Every entry that follows must be written out exactly, apart from its pictures.

......

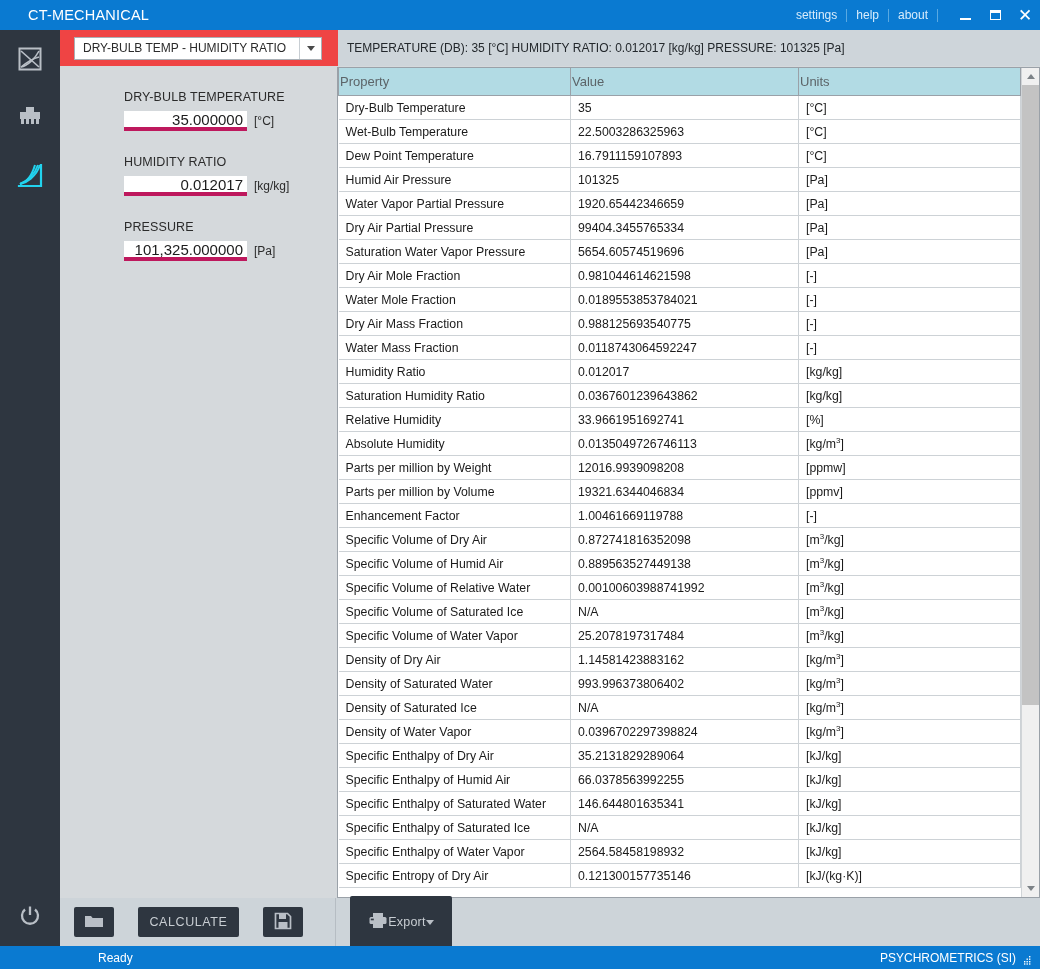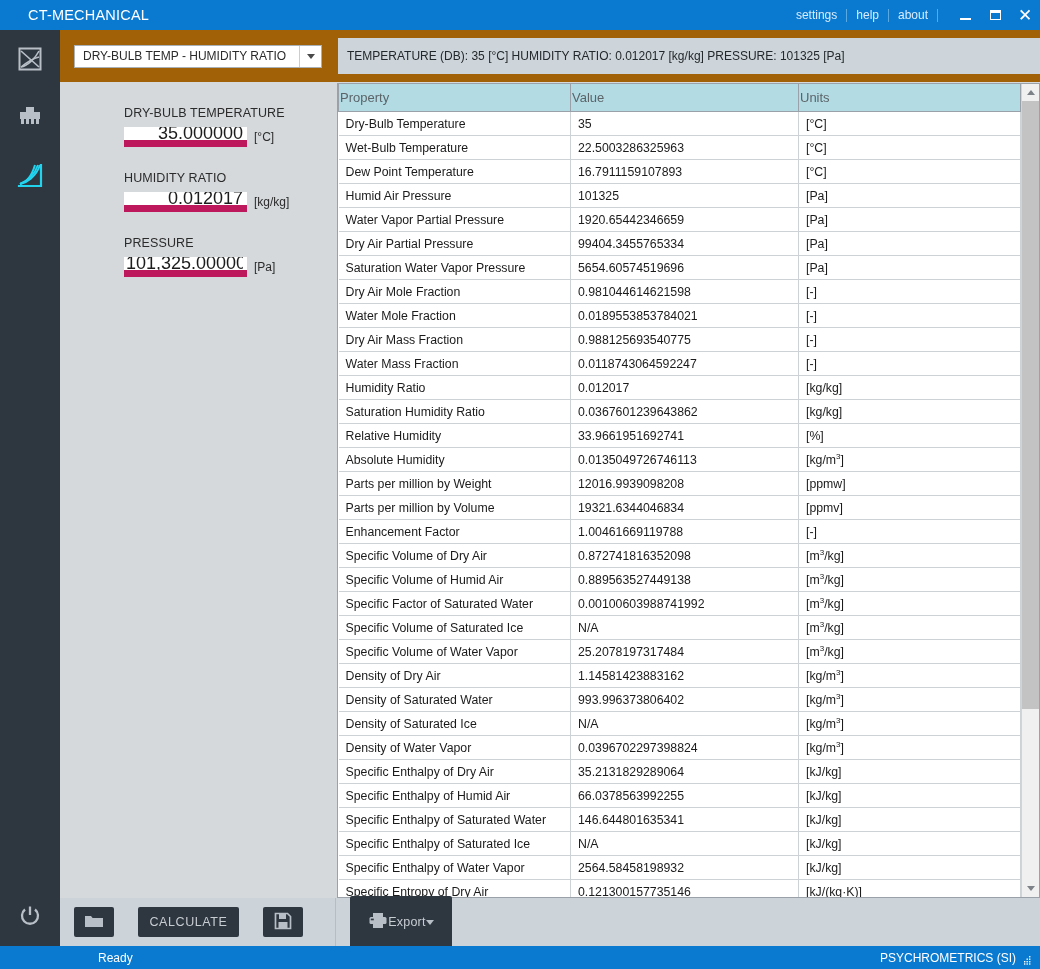--- a/index.html
+++ b/index.html
@@ -96,9 +96,9 @@
 
   
   .topstrip {
-    height: 52px; min-height: 36px;
-    display: flex; align-items: center;
-    background: #a16207;
+    height: 36px; min-height: 36px;
+    display: flex; align-items: center;
+    background: #ef4444;
     justify-content: flex-end;
   }
   .mode-select {

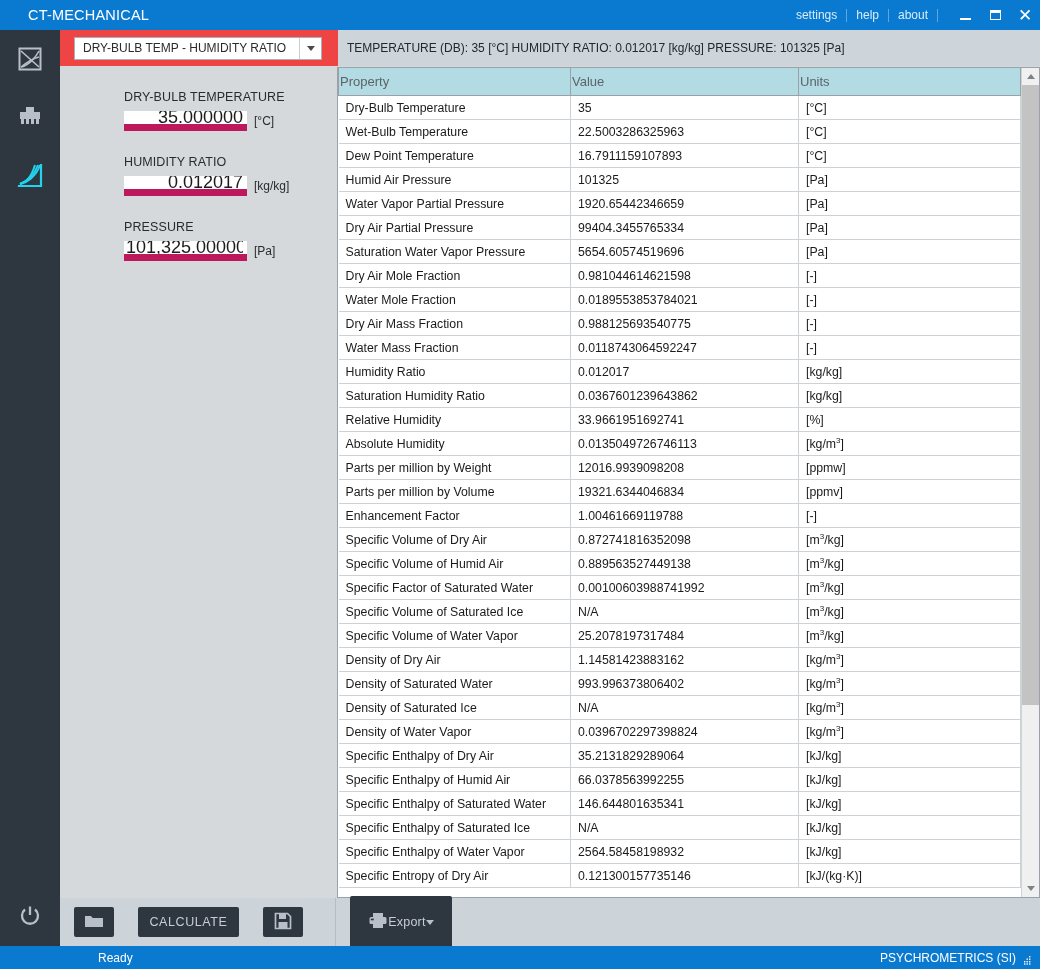--- a/index.html
+++ b/index.html
@@ -168,11 +168,11 @@
     width: 123px; height: 20px;
     background: #ffffff;
     border: none;
-    border-bottom: 7px solid #be185d;
+    border-bottom: 4px solid #be185d;
     box-sizing: border-box;
     text-align: right;
     font-family: "Liberation Sans", sans-serif;
-    font-size: 18px;
+    font-size: 15px;
     color: #1c1c1c;
     padding-right: 4px;
     outline: none;

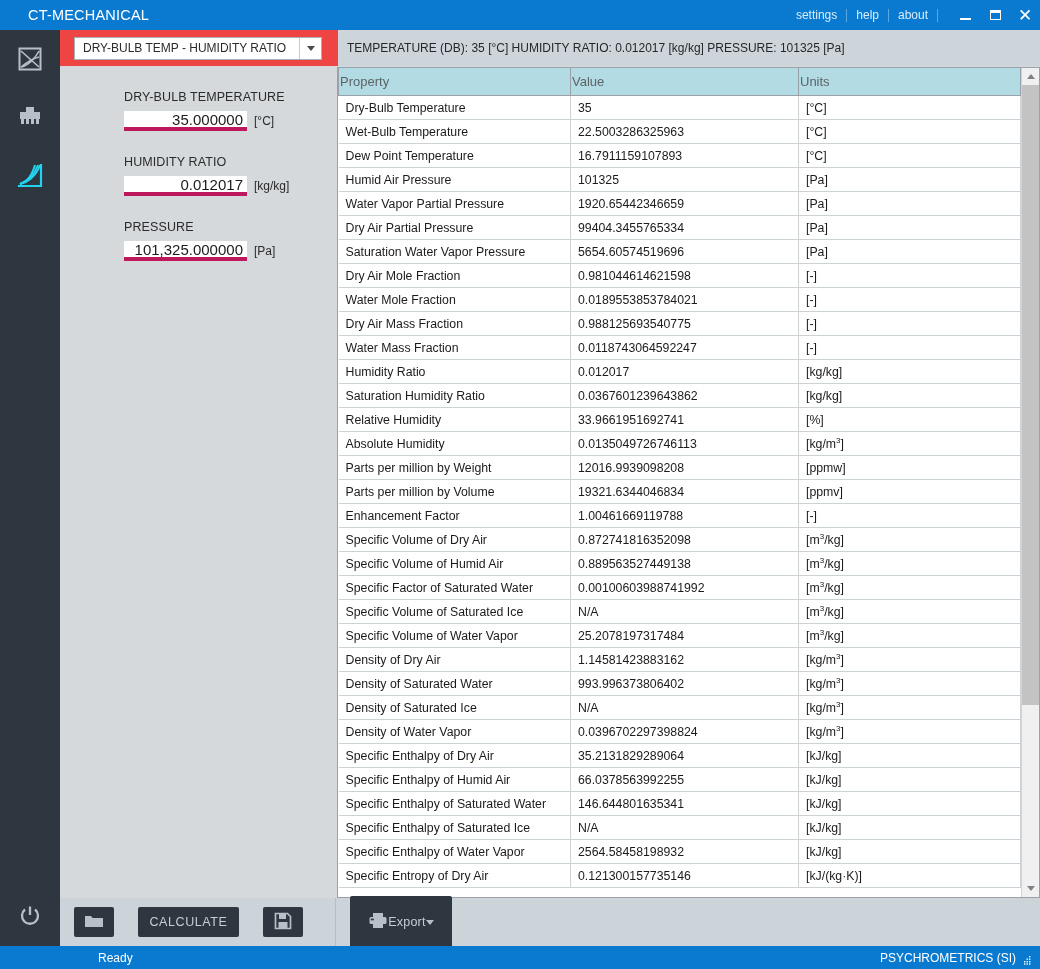--- a/index.html
+++ b/index.html
@@ -562,7 +562,7 @@
                       <td>[m<sup>3</sup>/kg]</td>
                     </tr>
                     <tr>
-                      <td>Specific Factor of Saturated Water</td>
+                      <td>Specific Volume of Relative Water</td>
                       <td>0.00100603988741992</td>
                       <td>[m<sup>3</sup>/kg]</td>
                     </tr>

......

■ Answer box
--- a/index.html
+++ b/index.html
@@ -96,9 +96,9 @@
 
   
   .topstrip {
-    height: 52px; min-height: 36px;
-    display: flex; align-items: center;
-    background: #a16207;
+    height: 36px; min-height: 36px;
+    display: flex; align-items: center;
+    background: #ef4444;
     justify-content: flex-end;
   }
   .mode-select {

--- a/index.html
+++ b/index.html
@@ -168,11 +168,11 @@
     width: 123px; height: 20px;
     background: #ffffff;
     border: none;
-    border-bottom: 7px solid #be185d;
+    border-bottom: 4px solid #be185d;
     box-sizing: border-box;
     text-align: right;
     font-family: "Liberation Sans", sans-serif;
-    font-size: 18px;
+    font-size: 15px;
     color: #1c1c1c;
     padding-right: 4px;
     outline: none;

--- a/index.html
+++ b/index.html
@@ -562,7 +562,7 @@
                       <td>[m<sup>3</sup>/kg]</td>
                     </tr>
                     <tr>
-                      <td>Specific Factor of Saturated Water</td>
+                      <td>Specific Volume of Relative Water</td>
                       <td>0.00100603988741992</td>
                       <td>[m<sup>3</sup>/kg]</td>
                     </tr>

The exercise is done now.